I’m not talking about nutrients to make our bodies stronger or healthier, but making the plants themselves supercharged to respond more efficiently to both light and shade through photosynthesis – one of those terms many of us haven’t thought about since high school biology. 
 
University of Illinois plant biologist Steve Long told VOAnews, "It is the driving force behind all of life; arguably, photosynthesis is the most important process on our planet.” But it's surprisingly inefficient, no matter what our high school recollection might be.  

Plants turn sunlight, carbon dioxide and water into food  - that’s photosynthesis. 

With food demand expected to grow by 70 percent by midcentury on a planet that's rapidly warming, researchers have been looking for ways to improve photosynthesis as a way to squeeze more productivity out of each plant.

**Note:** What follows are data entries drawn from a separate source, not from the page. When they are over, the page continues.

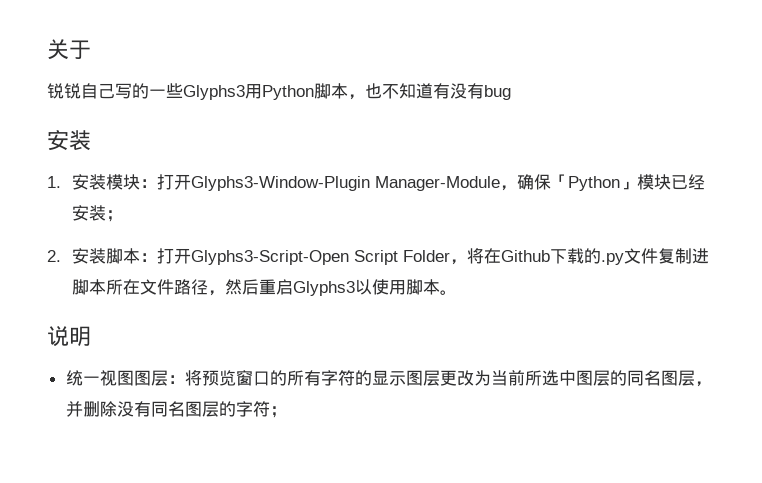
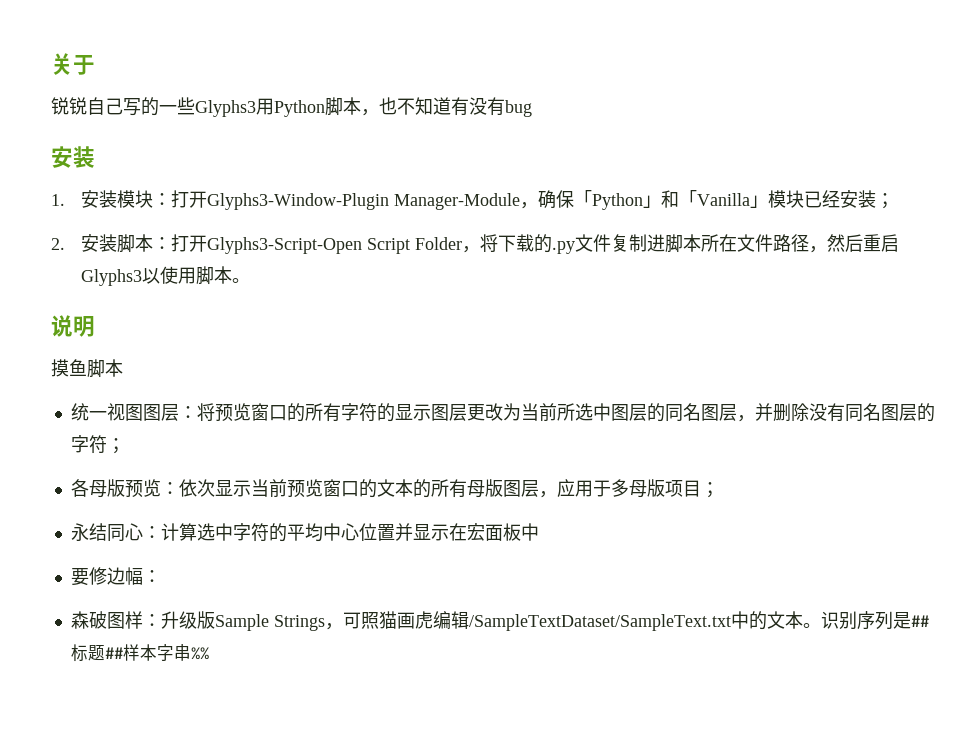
- 1.安装模块：打开Glyphs3-Window-Plugin Manager-Module，确保「Python」模块已经安装；
+ 1.安装模块：打开Glyphs3-Window-Plugin Manager-Module，确保「Python」和「Vanilla」模块已经安装；
- 2.安装脚本：打开Glyphs3-Script-Open Script Folder，将在Github下载的.py文件复制进脚本所在文件路径，然后重启Glyphs3以使用脚本。
+ 2.安装脚本：打开Glyphs3-Script-Open Script Folder，将下载的.py文件复制进脚本所在文件路径，然后重启Glyphs3以使用脚本。
+ 摸鱼脚本
+ 各母版预览：依次显示当前预览窗口的文本的所有母版图层，应用于多母版项目；
+ 永结同心：计算选中字符的平均中心位置并显示在宏面板中
+ 要修边幅：
+ 森破图样：升级版Sample Strings，可照猫画虎编辑/SampleTextDataset/SampleText.txt中的文本。识别序列是##标题##样本字串%%

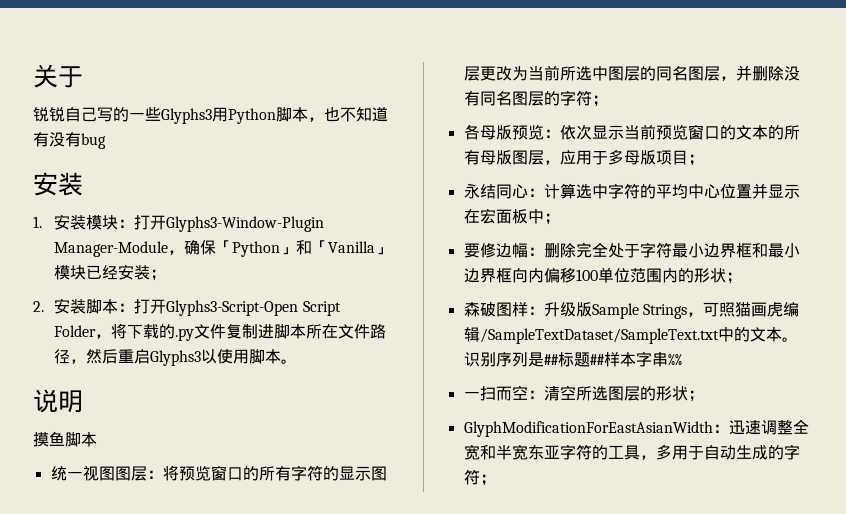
- 永结同心：计算选中字符的平均中心位置并显示在宏面板中
+ 永结同心：计算选中字符的平均中心位置并显示在宏面板中；
- 要修边幅：
+ 要修边幅：删除完全处于字符最小边界框和最小边界框向内偏移100单位范围内的形状；
+ 一扫而空：清空所选图层的形状；
+ GlyphModificationForEastAsianWidth：迅速调整全宽和半宽东亚字符的工具，多用于自动生成的字符；

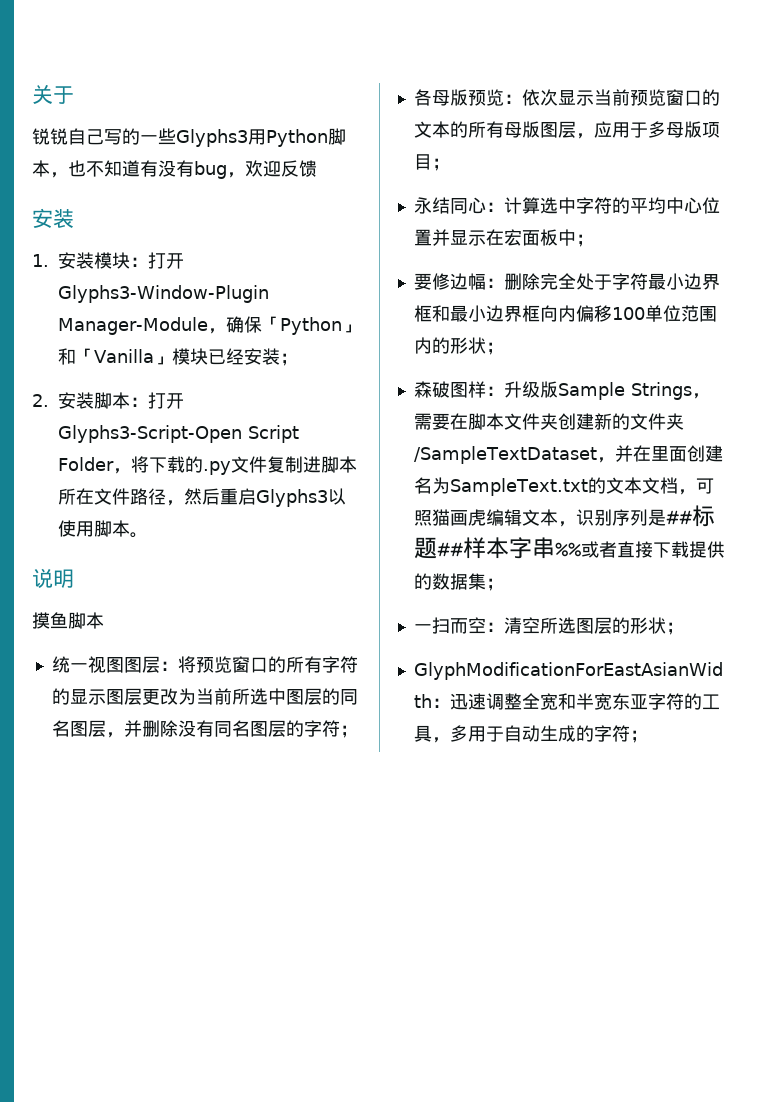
- 锐锐自己写的一些Glyphs3用Python脚本，也不知道有没有bug
+ 锐锐自己写的一些Glyphs3用Python脚本，也不知道有没有bug，欢迎反馈
- 森破图样：升级版Sample Strings，可照猫画虎编辑/SampleTextDataset/SampleText.txt中的文本。识别序列是##标题##样本字串%%
+ 森破图样：升级版Sample Strings，需要在脚本文件夹创建新的文件夹/SampleTextDataset，并在里面创建名为SampleText.txt的文本文档，可照猫画虎编辑文本，识别序列是##标题##样本字串%%或者直接下载提供的数据集；

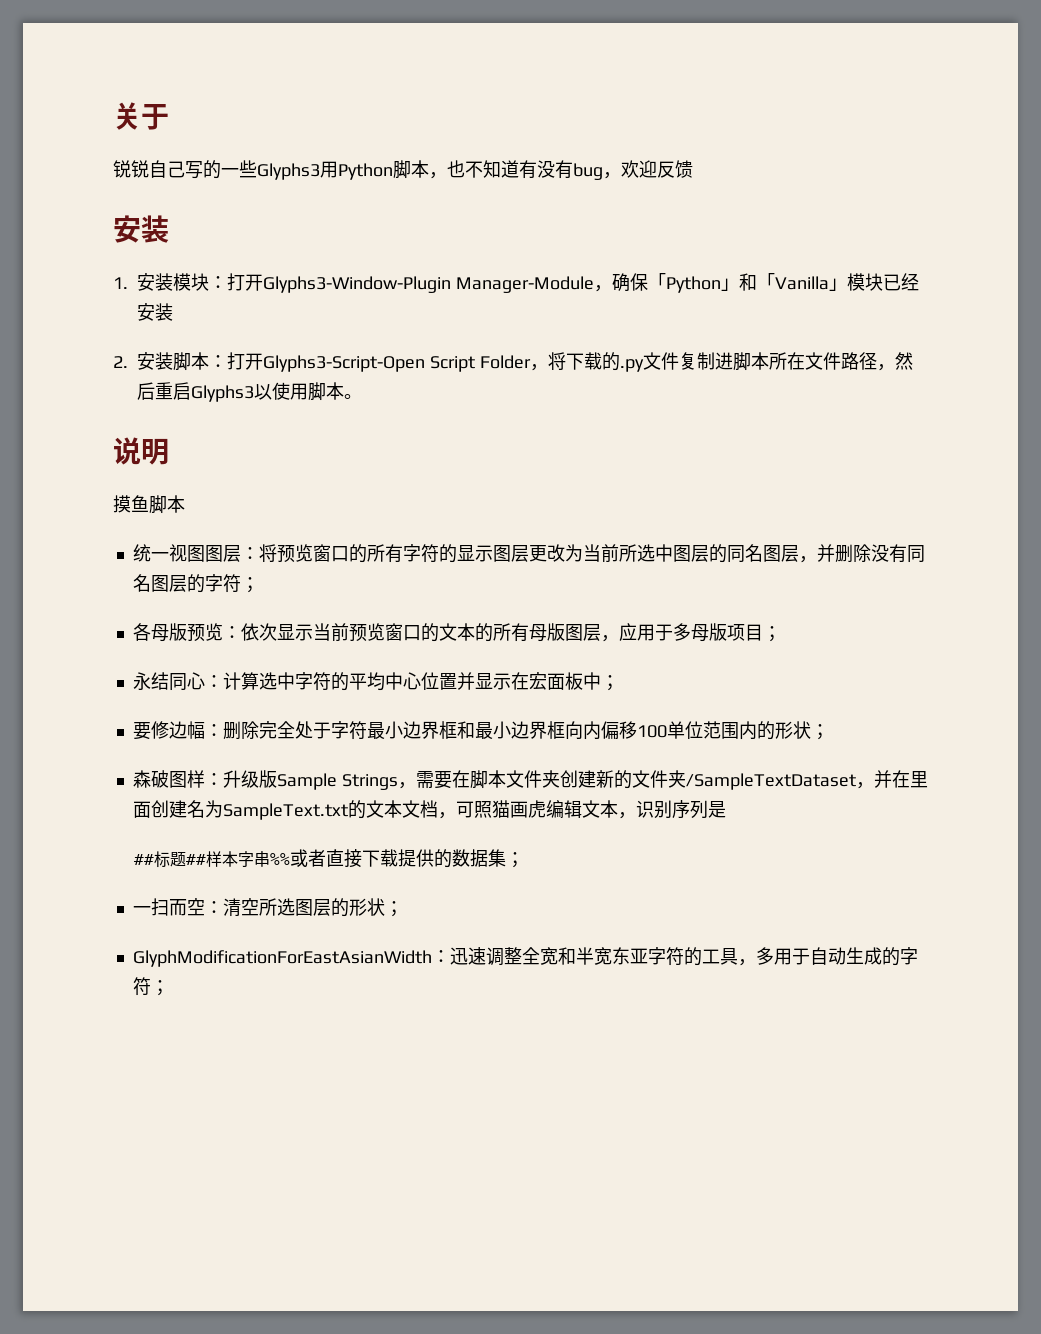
- 1.安装模块：打开Glyphs3-Window-Plugin Manager-Module，确保「Python」和「Vanilla」模块已经安装；
+ 1.安装模块：打开Glyphs3-Window-Plugin Manager-Module，确保「Python」和「Vanilla」模块已经安装
- 森破图样：升级版Sample Strings，需要在脚本文件夹创建新的文件夹/SampleTextDataset，并在里面创建名为SampleText.txt的文本文档，可照猫画虎编辑文本，识别序列是##标题##样本字串%%或者直接下载提供的数据集；
+ 森破图样：升级版Sample Strings，需要在脚本文件夹创建新的文件夹/SampleTextDataset，并在里面创建名为SampleText.txt的文本文档，可照猫画虎编辑文本，识别序列是
+ ##标题##样本字串%%或者直接下载提供的数据集；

"We're kind of forced to push our crops to the limit," crop scientist Matthew Reynolds, at the International Maize and Wheat Improvement Center, told VOAnews.  

Long's group targeted a system that protects plants from excessive sunlight, as reported in the trade journal Science. When a plant is soaking up more light than it can handle, it gets rid of the energy as heat. As clouds or leaves shade it, that system stays on for minutes or hours, slowing down the plant's growth. So Long and his team used genetic engineering to add genes to plants that shortened that recovery time, and the modified plants grew up to 20 percent more. 

Perhaps it's time to embrace biotechnology, for the sake of our global welfare.